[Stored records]

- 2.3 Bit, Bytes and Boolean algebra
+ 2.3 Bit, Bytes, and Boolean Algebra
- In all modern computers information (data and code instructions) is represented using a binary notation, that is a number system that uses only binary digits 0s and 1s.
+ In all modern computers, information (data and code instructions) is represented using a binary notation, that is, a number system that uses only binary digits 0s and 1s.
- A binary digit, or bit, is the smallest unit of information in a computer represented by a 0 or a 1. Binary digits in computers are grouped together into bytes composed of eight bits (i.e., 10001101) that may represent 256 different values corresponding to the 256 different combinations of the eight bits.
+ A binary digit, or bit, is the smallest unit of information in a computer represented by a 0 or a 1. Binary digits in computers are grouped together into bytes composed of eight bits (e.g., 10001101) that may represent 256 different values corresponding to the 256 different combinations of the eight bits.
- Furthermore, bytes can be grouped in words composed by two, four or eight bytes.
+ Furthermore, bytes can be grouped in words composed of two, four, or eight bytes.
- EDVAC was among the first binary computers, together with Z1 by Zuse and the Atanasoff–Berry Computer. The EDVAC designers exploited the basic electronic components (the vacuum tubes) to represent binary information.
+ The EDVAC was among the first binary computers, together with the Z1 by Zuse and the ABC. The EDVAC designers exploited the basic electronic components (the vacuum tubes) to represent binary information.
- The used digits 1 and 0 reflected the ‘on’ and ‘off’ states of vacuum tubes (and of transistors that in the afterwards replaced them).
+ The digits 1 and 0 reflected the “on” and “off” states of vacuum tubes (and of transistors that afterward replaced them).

- Brief -
The lines to copy run from the one containing "- In all modern" through the last line above. Copy them exactly and include nothing else.

- Response area -
- In all modern computers information (data and code instructions) is represented using a binary notation, that is a number system that uses only binary digits 0s and 1s.
+ In all modern computers, information (data and code instructions) is represented using a binary notation, that is, a number system that uses only binary digits 0s and 1s.
- A binary digit, or bit, is the smallest unit of information in a computer represented by a 0 or a 1. Binary digits in computers are grouped together into bytes composed of eight bits (i.e., 10001101) that may represent 256 different values corresponding to the 256 different combinations of the eight bits.
+ A binary digit, or bit, is the smallest unit of information in a computer represented by a 0 or a 1. Binary digits in computers are grouped together into bytes composed of eight bits (e.g., 10001101) that may represent 256 different values corresponding to the 256 different combinations of the eight bits.
- Furthermore, bytes can be grouped in words composed by two, four or eight bytes.
+ Furthermore, bytes can be grouped in words composed of two, four, or eight bytes.
- EDVAC was among the first binary computers, together with Z1 by Zuse and the Atanasoff–Berry Computer. The EDVAC designers exploited the basic electronic components (the vacuum tubes) to represent binary information.
+ The EDVAC was among the first binary computers, together with the Z1 by Zuse and the ABC. The EDVAC designers exploited the basic electronic components (the vacuum tubes) to represent binary information.
- The used digits 1 and 0 reflected the ‘on’ and ‘off’ states of vacuum tubes (and of transistors that in the afterwards replaced them).
+ The digits 1 and 0 reflected the “on” and “off” states of vacuum tubes (and of transistors that afterward replaced them).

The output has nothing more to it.